Oğlumun kahramanı olmak
Kanada'da olduğum 6 aylık süre haricinde Güneş ile beraberdik. İş nedeniyle ayrıldık biraz, ama özellikle 1.5-2.5 yaş arasında Güneş ile bizzat ilgilendim. Evde beraberdik, vs vs. Bu kısmı geçelim.
Güneş beni her zaman özel hissettirdi. Biz onu adam yerine koyduk hep, her konuda fikrini aldık. Gerçi şimdi bazen başımıza çıkmıyor değil, ama bunlar normal. Zaten şimdi kreşe de başladı, sosyal hayatı benden iyi Tiyatrolar, dans gösterileri, İngilizce dersleri, müzik dersleri derken yorulur sanmıştım. Ama akşamları eve gelince hız kesmiyor hiç. Oyun da oyun...
Geçenlerde 2 oyuncak daha aldım. "daha" diyorum, çünkü evin bir odasını tepeleme doldurmuş durumdayız ve ayrıca üst salon ve çalışma odama da girmiş durumda kendileri.

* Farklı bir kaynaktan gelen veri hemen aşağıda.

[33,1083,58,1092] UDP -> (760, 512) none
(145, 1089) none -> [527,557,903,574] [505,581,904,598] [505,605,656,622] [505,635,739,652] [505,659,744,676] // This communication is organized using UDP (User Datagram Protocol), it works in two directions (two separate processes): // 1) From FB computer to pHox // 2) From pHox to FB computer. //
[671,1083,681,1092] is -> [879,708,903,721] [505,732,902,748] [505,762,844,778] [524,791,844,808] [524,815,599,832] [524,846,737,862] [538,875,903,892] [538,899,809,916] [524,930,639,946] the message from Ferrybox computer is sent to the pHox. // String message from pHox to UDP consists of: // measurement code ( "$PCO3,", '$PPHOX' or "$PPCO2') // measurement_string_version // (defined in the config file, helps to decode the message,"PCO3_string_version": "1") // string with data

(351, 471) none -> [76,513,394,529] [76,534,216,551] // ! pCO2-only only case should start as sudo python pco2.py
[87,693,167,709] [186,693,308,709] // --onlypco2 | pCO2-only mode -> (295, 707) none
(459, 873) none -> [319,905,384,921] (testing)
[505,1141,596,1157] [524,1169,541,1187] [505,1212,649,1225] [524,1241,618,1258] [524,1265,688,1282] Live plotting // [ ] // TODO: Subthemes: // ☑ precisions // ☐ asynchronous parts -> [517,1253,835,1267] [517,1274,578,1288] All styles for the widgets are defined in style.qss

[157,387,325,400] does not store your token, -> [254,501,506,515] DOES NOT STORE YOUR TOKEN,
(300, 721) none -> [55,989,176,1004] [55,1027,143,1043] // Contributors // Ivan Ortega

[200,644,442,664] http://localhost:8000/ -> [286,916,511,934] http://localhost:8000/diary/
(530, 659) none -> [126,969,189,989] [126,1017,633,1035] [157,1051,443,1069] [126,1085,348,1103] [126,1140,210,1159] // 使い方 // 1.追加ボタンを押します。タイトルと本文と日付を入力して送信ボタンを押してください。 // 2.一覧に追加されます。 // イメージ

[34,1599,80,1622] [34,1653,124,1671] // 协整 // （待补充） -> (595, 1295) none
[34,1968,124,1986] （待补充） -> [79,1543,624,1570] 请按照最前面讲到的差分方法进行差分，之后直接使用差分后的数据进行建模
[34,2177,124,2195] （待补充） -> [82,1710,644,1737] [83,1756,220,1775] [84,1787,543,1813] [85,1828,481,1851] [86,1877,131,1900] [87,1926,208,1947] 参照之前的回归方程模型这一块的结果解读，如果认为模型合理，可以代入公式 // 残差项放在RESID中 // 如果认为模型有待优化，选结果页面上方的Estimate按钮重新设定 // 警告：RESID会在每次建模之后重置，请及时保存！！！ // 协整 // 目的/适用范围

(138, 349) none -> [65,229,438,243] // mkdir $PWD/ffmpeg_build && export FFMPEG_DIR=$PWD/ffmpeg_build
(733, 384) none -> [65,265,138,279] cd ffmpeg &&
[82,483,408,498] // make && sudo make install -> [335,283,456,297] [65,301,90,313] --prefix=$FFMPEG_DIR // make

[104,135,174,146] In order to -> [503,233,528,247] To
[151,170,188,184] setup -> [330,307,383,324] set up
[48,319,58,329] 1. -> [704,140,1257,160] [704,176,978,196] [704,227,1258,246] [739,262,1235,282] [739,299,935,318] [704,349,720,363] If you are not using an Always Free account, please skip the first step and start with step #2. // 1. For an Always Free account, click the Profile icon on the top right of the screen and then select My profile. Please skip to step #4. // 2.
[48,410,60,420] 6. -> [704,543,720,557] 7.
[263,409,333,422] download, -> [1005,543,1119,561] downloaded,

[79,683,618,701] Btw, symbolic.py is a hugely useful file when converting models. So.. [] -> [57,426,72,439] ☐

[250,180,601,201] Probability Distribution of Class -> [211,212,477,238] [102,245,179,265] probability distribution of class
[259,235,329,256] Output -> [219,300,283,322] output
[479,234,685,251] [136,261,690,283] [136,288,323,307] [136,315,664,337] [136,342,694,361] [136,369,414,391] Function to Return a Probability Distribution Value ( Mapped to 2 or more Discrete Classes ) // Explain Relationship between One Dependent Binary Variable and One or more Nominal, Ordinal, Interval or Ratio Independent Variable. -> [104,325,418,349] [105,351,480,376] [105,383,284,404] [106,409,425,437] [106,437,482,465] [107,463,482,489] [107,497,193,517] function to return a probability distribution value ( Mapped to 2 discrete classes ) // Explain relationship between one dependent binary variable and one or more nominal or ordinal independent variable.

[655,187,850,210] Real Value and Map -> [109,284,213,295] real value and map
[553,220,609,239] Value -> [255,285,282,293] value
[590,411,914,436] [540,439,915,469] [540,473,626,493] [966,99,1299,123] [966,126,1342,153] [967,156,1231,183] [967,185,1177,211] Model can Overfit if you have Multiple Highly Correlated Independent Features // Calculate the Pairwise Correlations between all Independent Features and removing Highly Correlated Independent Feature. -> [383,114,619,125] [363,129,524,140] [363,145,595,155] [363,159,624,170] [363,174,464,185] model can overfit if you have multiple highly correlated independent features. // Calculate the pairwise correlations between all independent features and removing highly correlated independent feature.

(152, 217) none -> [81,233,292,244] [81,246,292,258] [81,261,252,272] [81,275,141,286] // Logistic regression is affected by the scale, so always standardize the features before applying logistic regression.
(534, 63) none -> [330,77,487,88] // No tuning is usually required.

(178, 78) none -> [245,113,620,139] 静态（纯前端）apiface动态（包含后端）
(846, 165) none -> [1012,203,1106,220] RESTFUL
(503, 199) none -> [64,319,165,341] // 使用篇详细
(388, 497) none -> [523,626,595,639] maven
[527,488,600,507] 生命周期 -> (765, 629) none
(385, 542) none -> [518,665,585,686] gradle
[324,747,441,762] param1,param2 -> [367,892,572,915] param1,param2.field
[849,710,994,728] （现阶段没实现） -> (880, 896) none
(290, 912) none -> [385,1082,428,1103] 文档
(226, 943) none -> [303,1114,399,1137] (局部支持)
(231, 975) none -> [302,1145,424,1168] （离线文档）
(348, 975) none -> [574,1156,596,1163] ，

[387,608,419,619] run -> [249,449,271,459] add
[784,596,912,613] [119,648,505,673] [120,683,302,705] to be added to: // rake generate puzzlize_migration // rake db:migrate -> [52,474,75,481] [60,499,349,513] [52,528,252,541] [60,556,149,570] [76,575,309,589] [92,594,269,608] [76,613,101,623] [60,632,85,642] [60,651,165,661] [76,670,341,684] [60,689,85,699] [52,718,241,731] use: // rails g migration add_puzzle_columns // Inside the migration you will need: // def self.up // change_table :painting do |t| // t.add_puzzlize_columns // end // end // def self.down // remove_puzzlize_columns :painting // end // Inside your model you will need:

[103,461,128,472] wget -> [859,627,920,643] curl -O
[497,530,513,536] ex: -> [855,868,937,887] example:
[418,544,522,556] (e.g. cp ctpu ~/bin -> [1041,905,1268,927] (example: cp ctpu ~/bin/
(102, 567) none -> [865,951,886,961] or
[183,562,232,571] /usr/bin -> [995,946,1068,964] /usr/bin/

Güneş geçenlerde "Ben büyüyünce senin gibi olacağım. Senin t-shirt'lerini giyeceğim. Senin gibi uzun olacağım" dedi. Ne uzunum, ne de süper bir insanım -- ama yine de oğlumun kahramanıyım. Onun gözünde en iyi ben araba kullanıyorum, evde yemekleri ben yıkıyorum, ona en güzel oyuncakları ben alıyorum. Kırk yılda bir kazara sesimi yükseltirsem gözümün içine bakıyor ve hemen sarılıyor bana. Onu almaya gidince gözlerinin içi gülüyor, erkek olduğunu belli ediyor, babasına yardım ediyor evde, beraber beyaz çimento hazırlıyor, arabayı kullanmaya çalışıyor, hasta olursam beni hemen muayene ediyor.
Benim babam da benim kahramanım. Büyük kahramanım. O olmasa ben nerelerde olurdum kimbilir... Her baba kahraman galiba...
vs vs... Onlarca örnek var. "Sen benim canım babamsın" diyor, o anda ne stres kalıyor, ne birşey.
Son zamanlardaki en büyük üzüntüm boyu uzadığı için o uyurken artık ayaklarını elimde tutamamam, ve artık farkına varmaya başladığı için o güzel dudaklarından öpememem.
Bu sabah uyanamadım, sabah beraber kalktık. Çok olmuştu bunu yapmayalı. Keşke eskisi gibi olsa...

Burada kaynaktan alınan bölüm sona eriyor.